The tax collector was right in his attitude of humility, too. When humility is authentic and not exhibition, it can guide us to productive perspectives. Humility is accepting certain facts about our universe, primarily a modest estimate of our place, talent and permanence. We should recognize our name and our fame, if any, is of very transient importance and temporary duration.

Michelangelo is probably the world’s most famous artist. His achievements as a painter, sculptor, architect and poet represented a life of genius almost unexcelled. Those who visited the Pieta at the World’s Fair were deeply moved by its superb form and color. Yet one of his biographers, Papini, commented on Caprese, the village where Michelangelo was born. The village is ti... a few houses and the church of San Giovanni, where Michelangelo was baptized. Papini wrote that it was significant that the village of Caprese was better known for the fine quality of its chestnuts than as the birthplace of Michelangelo. If the greatest artist of the ages ran second to the flavor of chestnuts in his home town, then perhaps we should feel, as well as act, modestly. We should have humility as well as self-confidence. We should see ourselves in the perspective of the uncountable age of the planet and the brief time we consciously will live on it.

Of course while I have been talking about character in an ancient parable, you must have guessed that I was not thinking about two different kinds of individuals, but rather two tendencies with wrestle within ourselves. There is a struggle within each of us between the hypocrite and the penitent. We have a tendency to be smug about our possessions or position; we are also conscious on occasions that we should cry out to whatever gods there may be, “have mercy on me for I have been very wrong; I have missed the mark.” If you have never known the pains and discomfort of such feelings, you probably stopped listening after the first minute anyway.

Sometimes we ride a personality curve upward; we feel complacent, assured, successful. Then the curve turns down, we wonder if we can ever come near the goal of our dreams or rid ourselves of those terrible feelings which strike us when we should have done better and could have done better, had we been less lazy, greedy or self-centered. Can we do better?

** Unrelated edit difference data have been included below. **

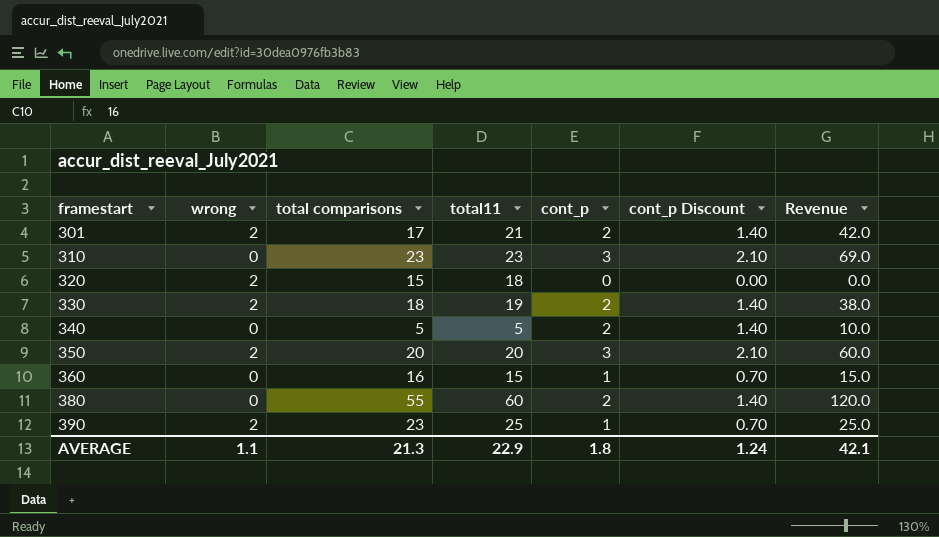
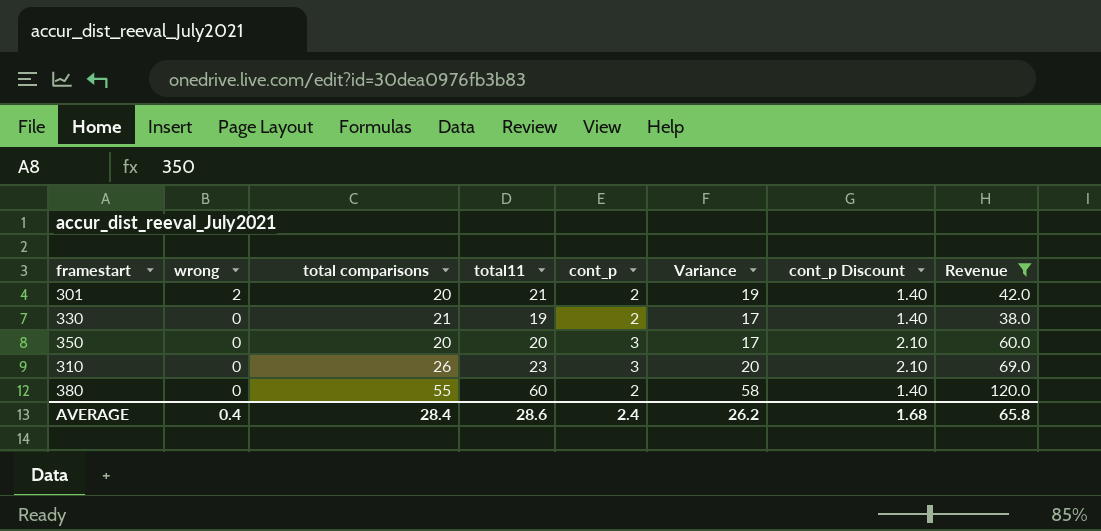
filter: none -> Revenue >= 38.0
row order: framestart ascending -> wrong descending
column Variance | formula: none -> [total11] - [cont_p]
301 | total comparisons: 17 -> 20
330 | wrong: 2 -> 0
330 | total comparisons: 18 -> 21
350 | wrong: 2 -> 0
310 | total comparisons: 23 -> 26
AVERAGE | wrong: 1.1 -> 0.4
AVERAGE | total comparisons: 21.3 -> 28.4
AVERAGE | total11: 22.9 -> 28.6
AVERAGE | cont_p: 1.8 -> 2.4
AVERAGE | cont_p Discount: 1.24 -> 1.68
AVERAGE | Revenue: 42.1 -> 65.8

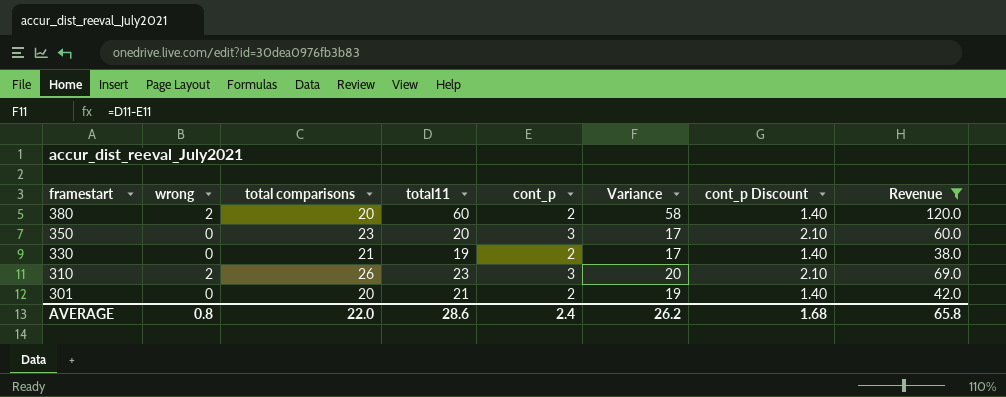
row order: wrong descending -> framestart descending
380 | wrong: 0 -> 2
380 | total comparisons: 55 -> 20
350 | total comparisons: 20 -> 23
310 | wrong: 0 -> 2
301 | wrong: 2 -> 0
AVERAGE | wrong: 0.4 -> 0.8
AVERAGE | total comparisons: 28.4 -> 22.0

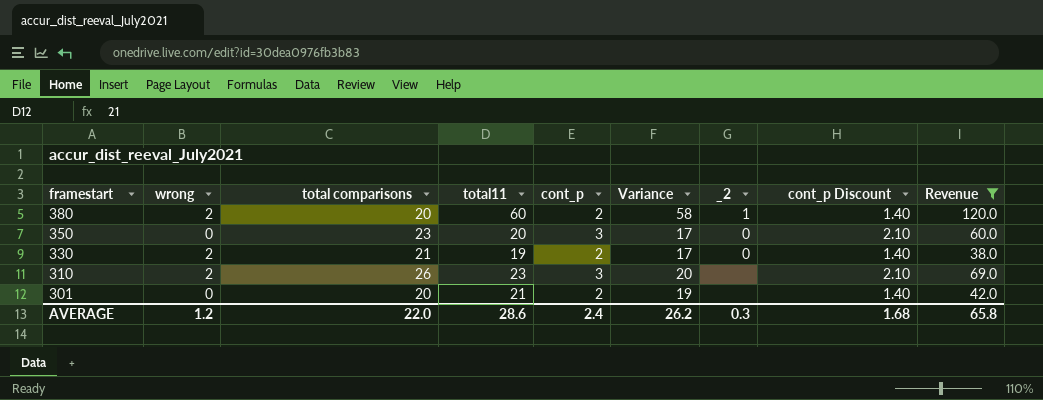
column _2 | position: none -> 7
330 | wrong: 0 -> 2
AVERAGE | wrong: 0.8 -> 1.2

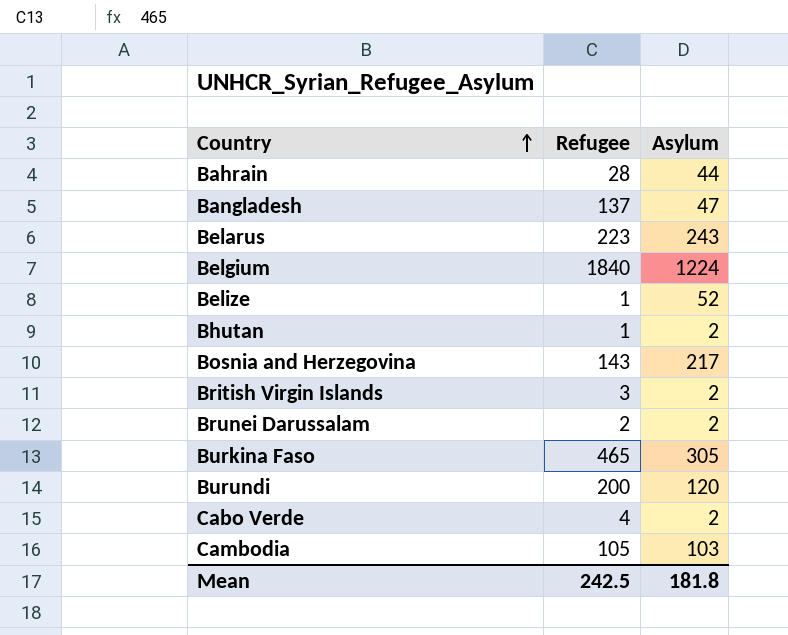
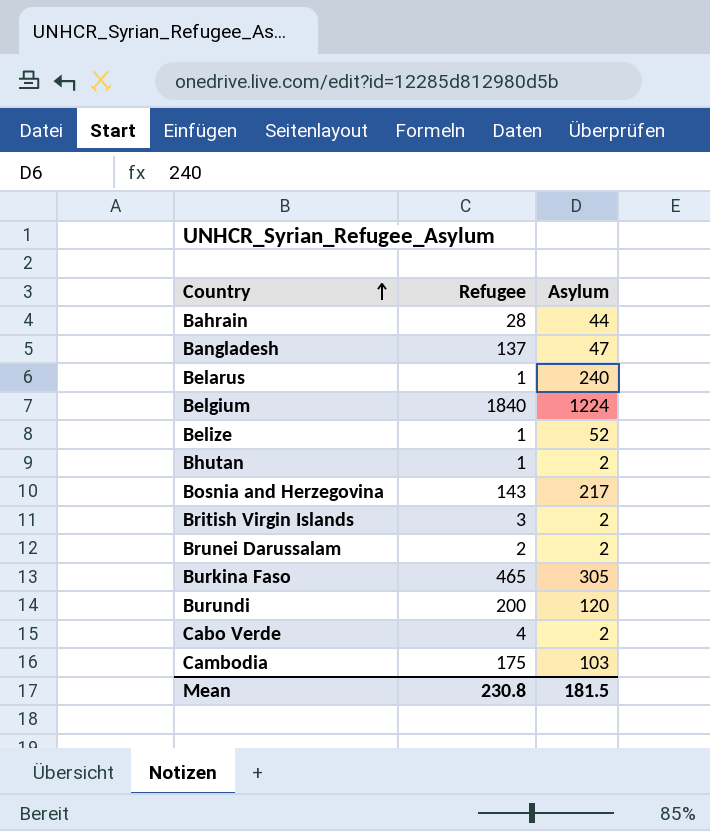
Belarus | Refugee: 223 -> 1
Belarus | Asylum: 243 -> 240
Cambodia | Refugee: 105 -> 175
Mean | Refugee: 242.5 -> 230.8
Mean | Asylum: 181.8 -> 181.5

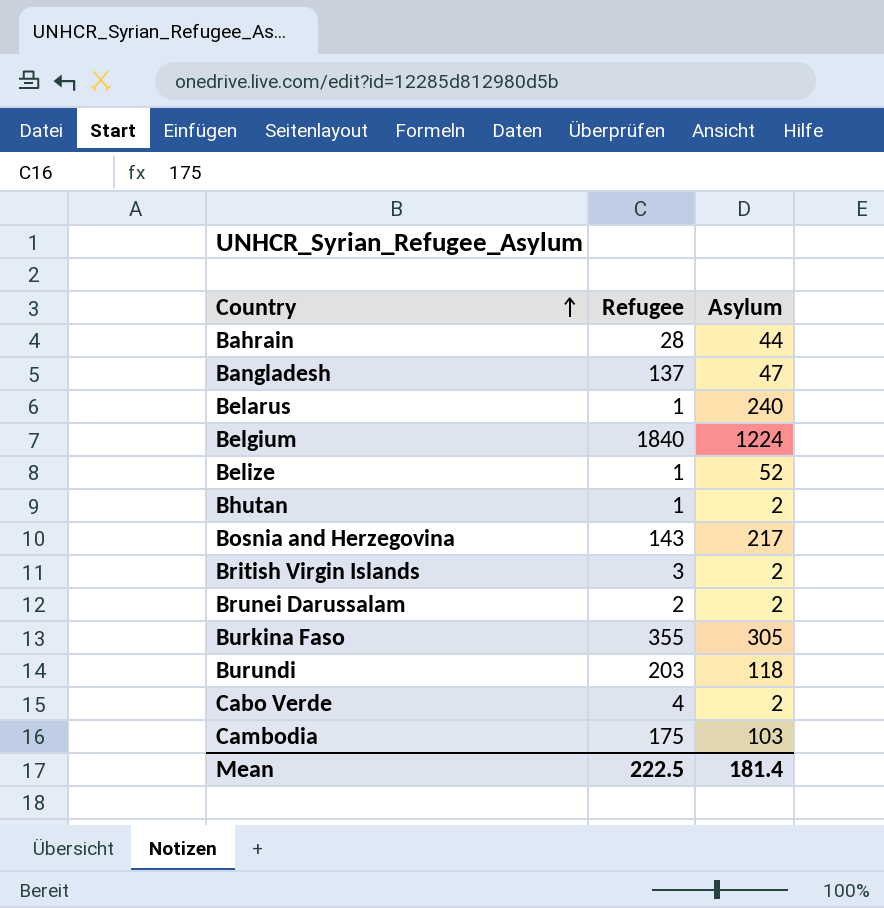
Burkina Faso | Refugee: 465 -> 355
Burundi | Refugee: 200 -> 203
Burundi | Asylum: 120 -> 118
Mean | Refugee: 230.8 -> 222.5
Mean | Asylum: 181.5 -> 181.4

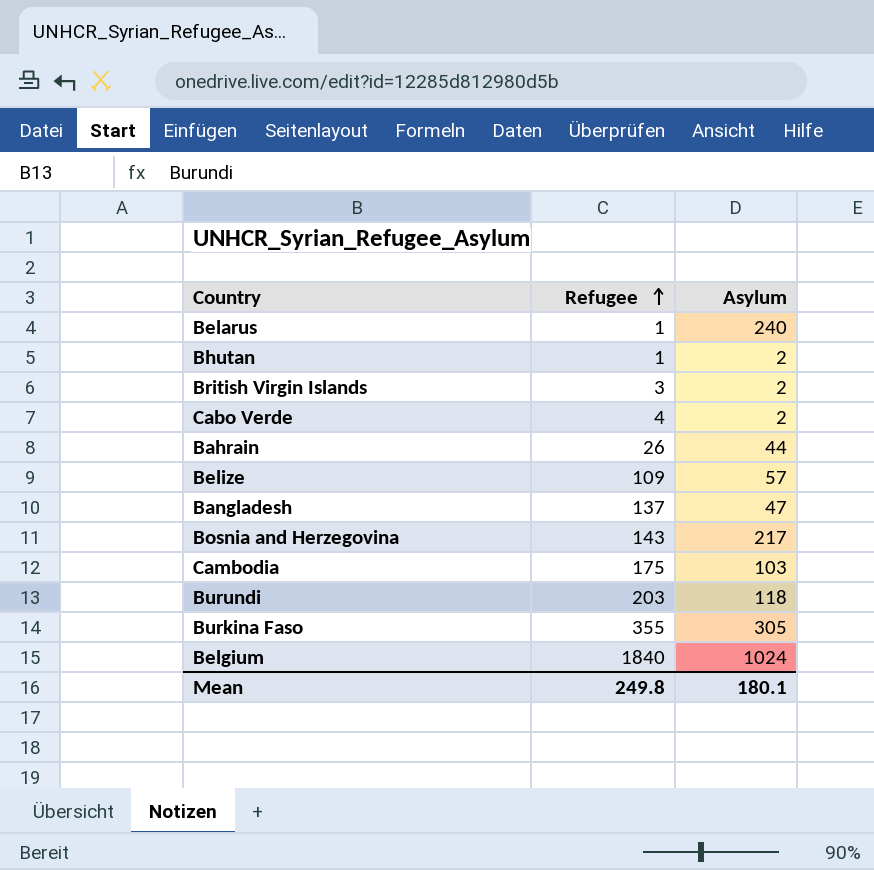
row order: Country ascending -> Refugee ascending
row Brunei Darussalam: 2 | 2 -> none
Bahrain | Refugee: 28 -> 26
Belize | Refugee: 1 -> 109
Belize | Asylum: 52 -> 57
Belgium | Asylum: 1224 -> 1024
Mean | Refugee: 222.5 -> 249.8
Mean | Asylum: 181.4 -> 180.1

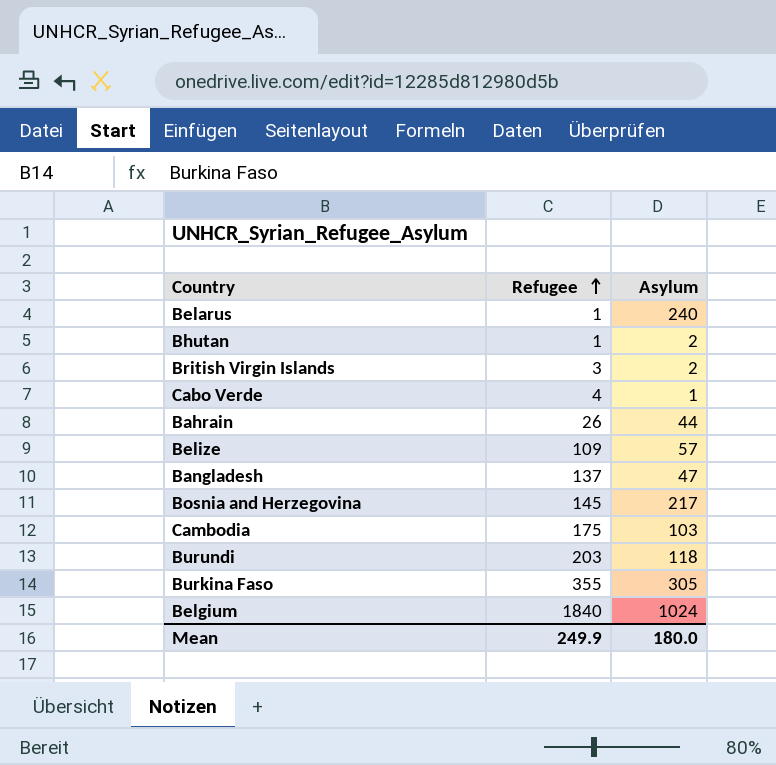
Cabo Verde | Asylum: 2 -> 1
Bosnia and Herzegovina | Refugee: 143 -> 145
Mean | Refugee: 249.8 -> 249.9
Mean | Asylum: 180.1 -> 180.0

Ezekiel, that OT prophet of the fantastic visions, knew an experience of his God which may be instructive to us, even though Yahveh of the OT neither speaks to most of us nor is real to us. After a dramatic and picturesque vision of God, Ezekiel wrote (1/28 – 2/1), “Like the appearance of the bow that is in the cloud on the day of rain, so was the appearance of the brightness round about. Such was the appearance of the likeness of the glory of the Lord. And when I saw it, I fell upon my face, and I heard the voice of one speaking; and he said to me, ’Son of man, stand upon your feet, and I will speak with you.’”

We can stand upon our feet, wrestling with our own vanity as well as guilt. In the mythology of the Norse people, my ancestors, there was a strong belief in fate – one’s end was ordained from the beginning of time. They believed, however, that while fate will decide the moment and manner of death, fate will not decide how you will face it. You will decide how you will face it.

So with us. There are all variety of situations we will not control – the situation will happen to us – some will be good luck, some ill fortune. But if we stand upon our feet with a minimum of hypocrisy and an absence of self-abasement, in the long run we will know that life deserves our fulsome thanks.